With Holcomb’s approval of the shift last week, he joined West Virginia Governor Jim Justice, who signed a similar bill in March. Florida’s legislature has passed similar changes, which are still waiting for the governor’s signature.

Ohio, as well as Texas, have had similar bills pass one legislative house, but not both yet.

The shift to science of reading will be paid for from a $111 million fund created late last year by the state and the Lilly Endowment Inc., a philanthropy created by the family that founded the Eli Lilly and Co. Fortune 500 pharmaceutical company. The Endowment, which is independent of the Indianapolis-based company, donated $60 million to K-12 science of reading efforts and $25 million to teacher preparation programs, while the state has chipped in $26 million from the state’s federal COVID relief dollars.

The state’s new budget bill adds up to $20 million in each of the next two years for Department of Education efforts on science of reading.
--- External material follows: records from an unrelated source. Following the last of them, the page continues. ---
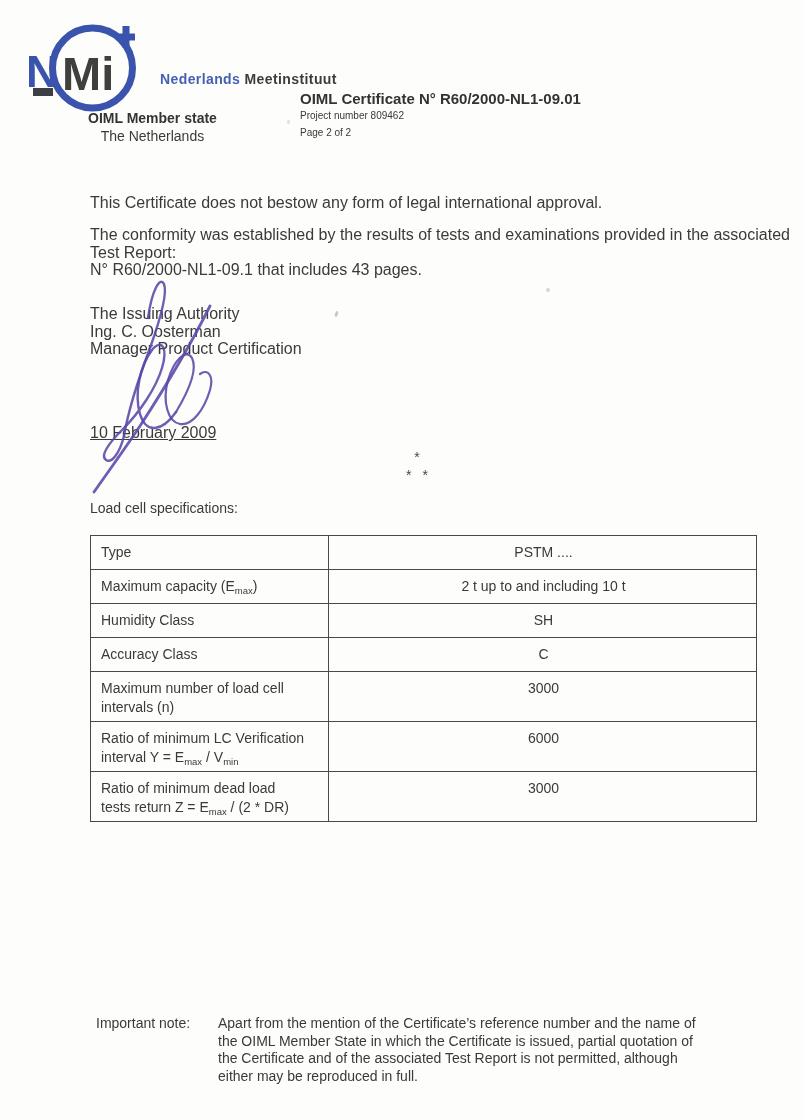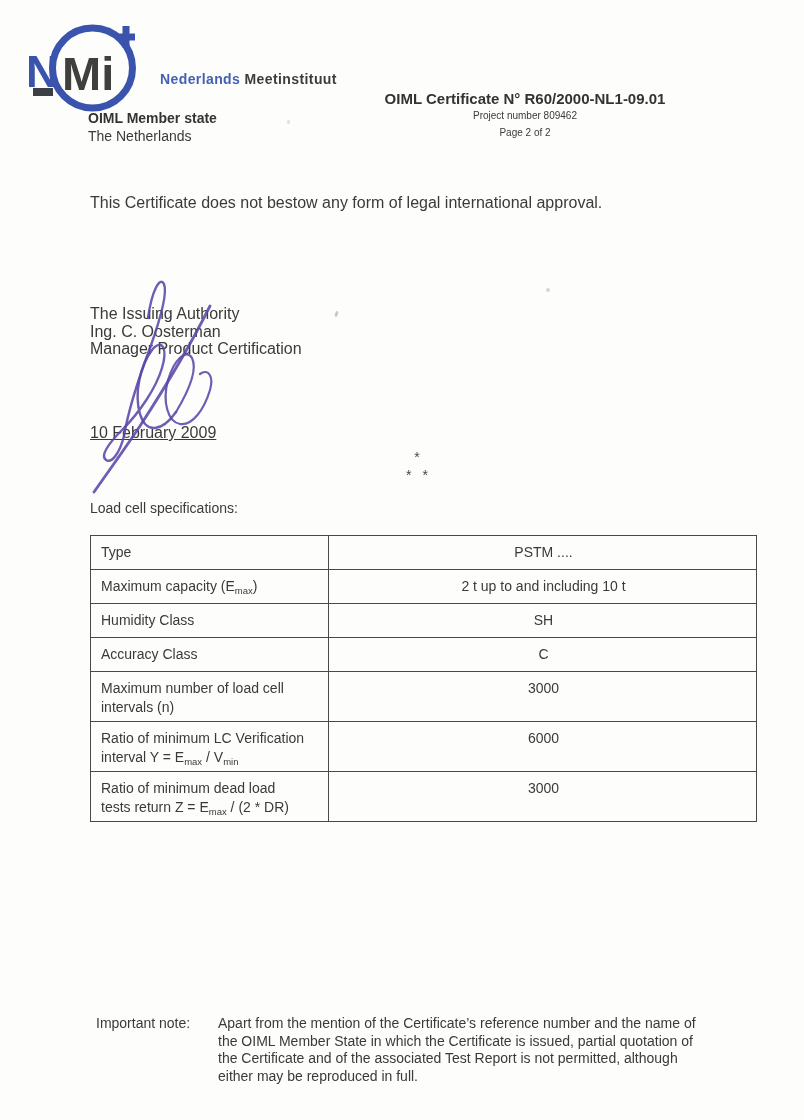"OIML Certificate N° R60/2000-NL1-09.01" .cert-block { text-align: center -> left }
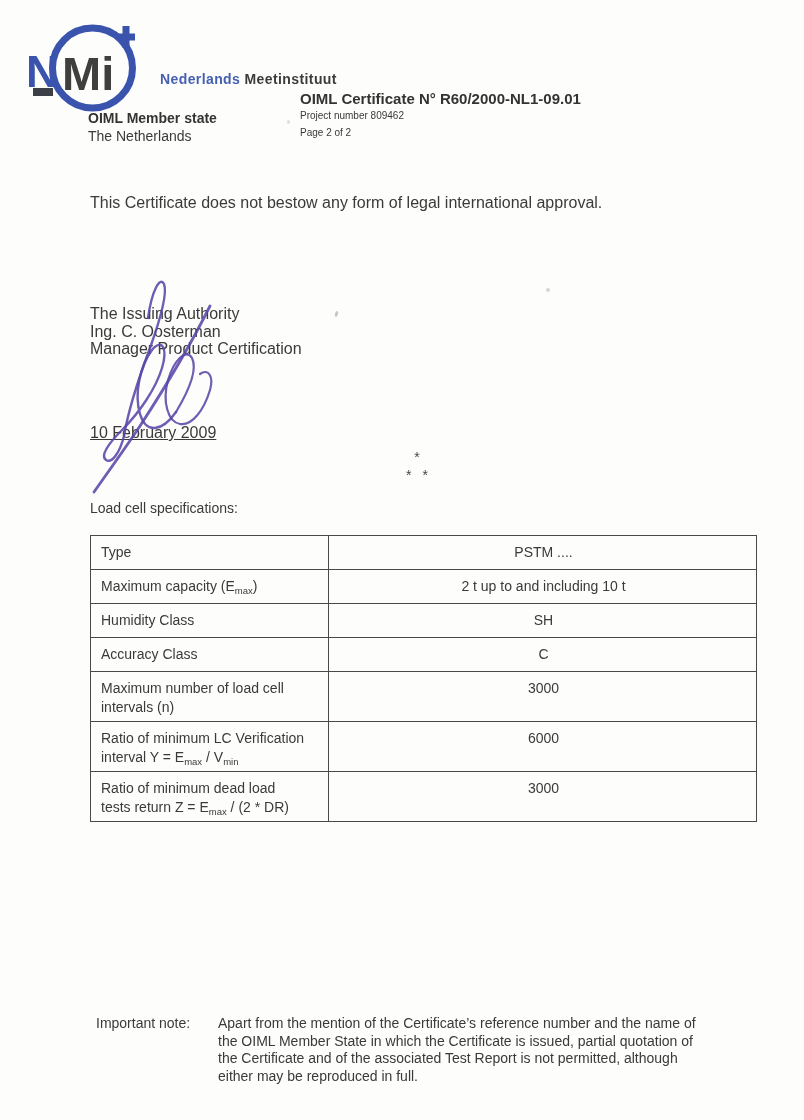"OIML Member state" .member-block { text-align: none -> center }
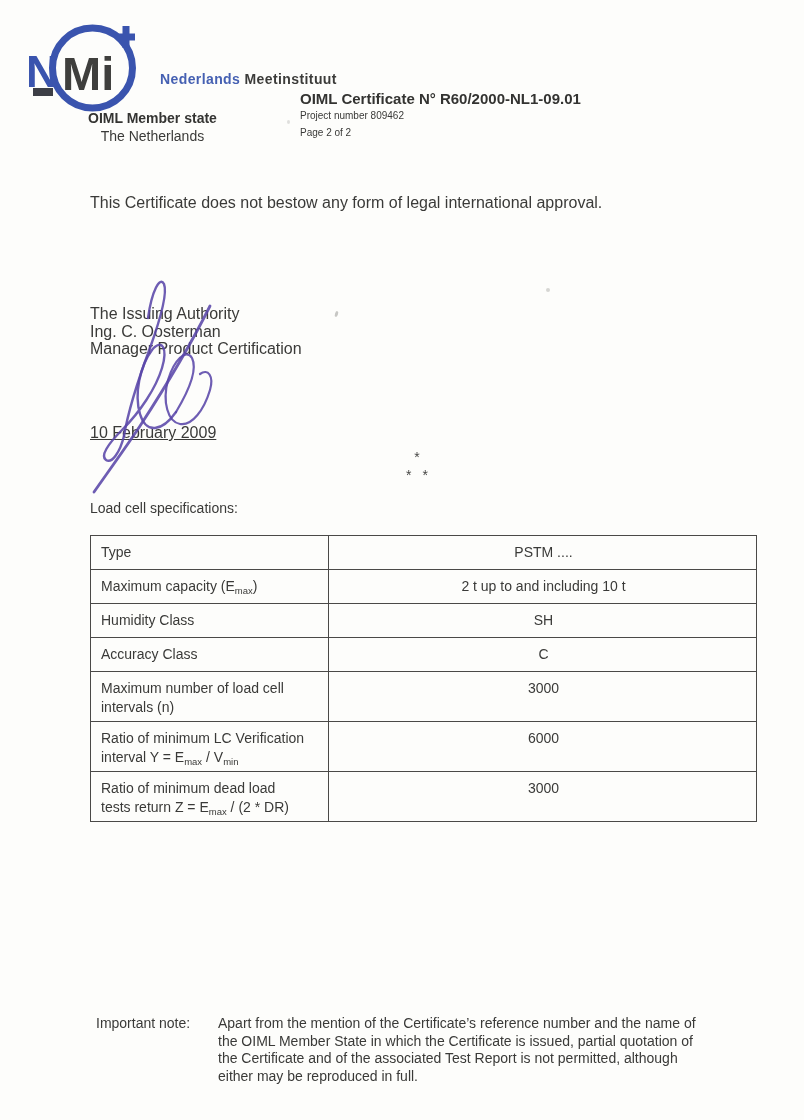"The conformity was established by" div.abs { html: none -> <div> <div>The conformity was established by the results of tests and examinations provided in the associated</div> <div>Test Report:</div> <div>N° R60/2000-NL1-09.1 that includes 43 pages.</div> </div> }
Another bill that pushes science of reading signed last week allows districts to apply for grants from the department for literacy coaches, textbooks and lessons, teacher and administrator training or giving students extra reading help with tutoring or summer programs..

The bills also call for: 

  • Ordering the state Department of Education to make all state learning standards and tests match science of reading, while eliminating any references to cueing.
  • Creating extra help and requirements for all elementary schools in which less than 70% of third graders pass the state third grade reading test, including having a literacy coach in the school for two years, partially paid by the state and Lilly. About ¼ of the state’s 1,050 elementary schools would be affected.
  • Ordering teacher preparation programs to start teaching science of reading. The Department of Education will start reviewing these programs by the 2024-25 school year and pull accreditation for those not moving toward teaching it well.
  • Calls for salary increases for teachers who have had literacy training, on top of the stipends of up to $1,200 the Lilly donation is already paying as they take it.